🤖 AI Summary
Existing code embedding models suffer from inadequate fine-grained syntactic and contextual modeling; open-source alternatives (e.g., CodeBERT, UniXcoder) exhibit poor scalability, while proprietary models incur prohibitive computational costs. To address these limitations, we propose a task- and language-decoupled LoRA adapter framework—the first to enable parameter-efficient fine-tuning along both *task type* (Code2Code vs. Text2Code) and *programming language* dimensions, introducing fewer than 2% additional parameters. The framework is trained end-to-end on a 2-million-sample multilingual code corpus and achieves full adapter adaptation within 25 minutes on two H100 GPUs. Experimental results demonstrate substantial improvements: +9.1% MRR in Code2Code retrieval and up to +86.69% accuracy gain in Text2Code tasks.
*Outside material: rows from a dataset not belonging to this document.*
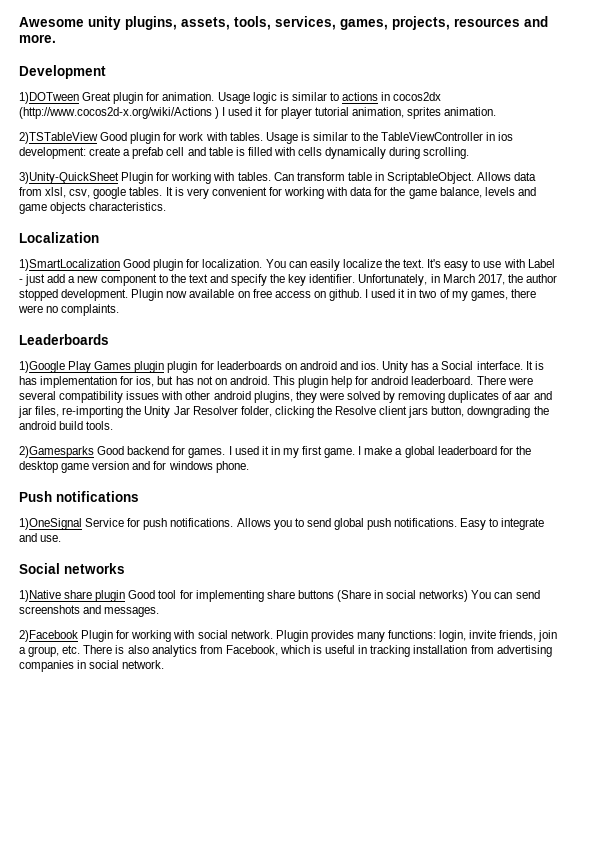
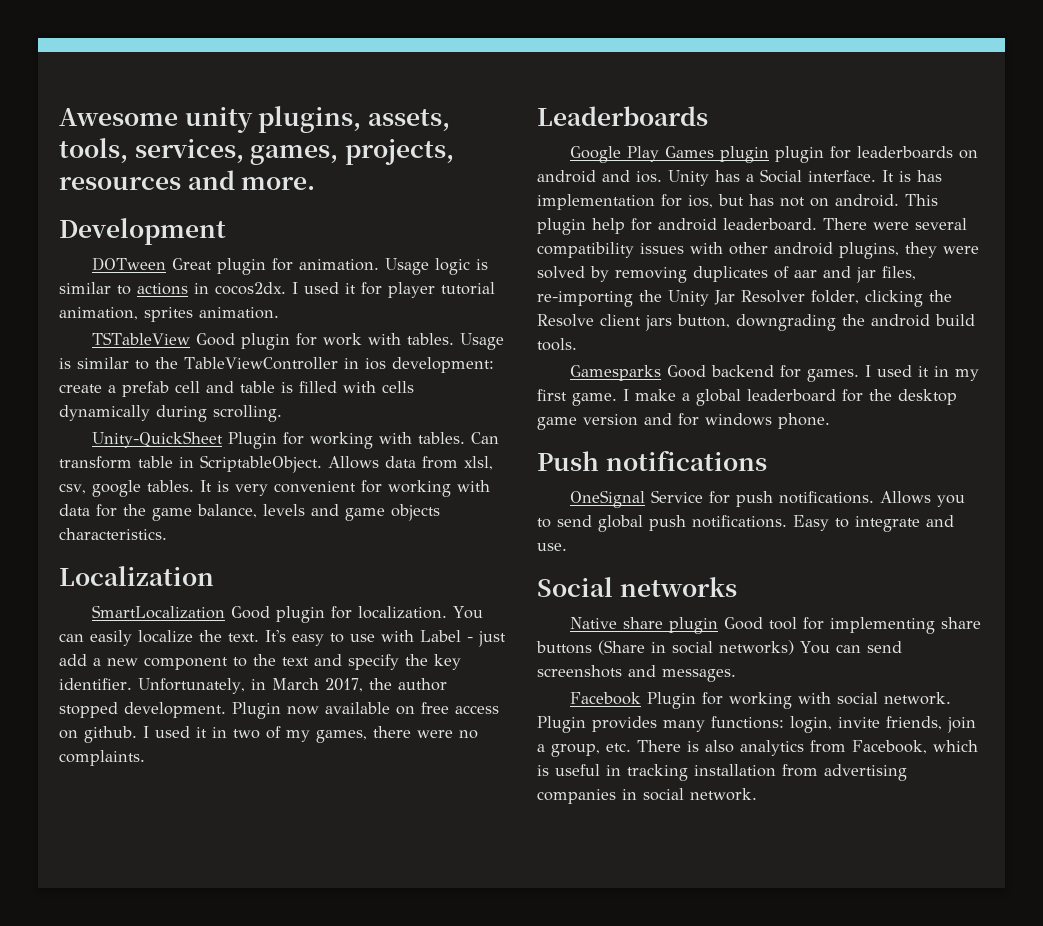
[19,92,79,104] 1)DOTween -> [92,257,167,271] DOTween
[393,92,442,101] [19,107,220,119] cocos2dx (http://www.cocos2d-x.org/wiki/Actions ) -> [215,282,286,295] cocos2dx.
[19,132,98,144] 2)TSTableView -> [92,332,191,345] TSTableView
[19,172,119,184] 3)Unity-QuickSheet -> [92,431,224,448] Unity-QuickSheet
[19,259,120,271] 1)SmartLocalization -> [92,605,226,619] SmartLocalization
[19,361,65,373] 1)Google -> [570,146,622,163] Google
[19,446,94,458] 2)Gamesparks -> [570,365,662,381] Gamesparks
[19,518,82,530] 1)OneSignal -> [570,490,646,508] OneSignal
[19,590,61,602] 1)Native -> [570,617,618,629] Native
[19,630,78,642] 2)Facebook -> [570,692,642,705] Facebook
Our approach significantly enhances semantic retrieval precision while drastically improving deployment efficiency and model adaptability across diverse programming languages and downstream tasks.
📝 Abstract
Code embeddings are essential for semantic code search; however, current approaches often struggle to capture the precise syntactic and contextual nuances inherent in code. Open-source models such as CodeBERT and UniXcoder exhibit limitations in scalability and efficiency, while high-performing proprietary systems impose substantial computational costs. We introduce a parameter-efficient fine-tuning method based on Low-Rank Adaptation (LoRA) to construct task-specific adapters for code retrieval. Our approach reduces the number of trainable parameters to less than two percent of the base model, enabling rapid fine-tuning on extensive code corpora (2 million samples in 25 minutes on two H100 GPUs). Experiments demonstrate an increase of up to 9.1% in Mean Reciprocal Rank (MRR) for Code2Code search, and up to 86.69% for Text2Code search tasks across multiple programming languages. Distinction in task-wise and language-wise adaptation helps explore the sensitivity of code retrieval for syntactical and linguistic variations.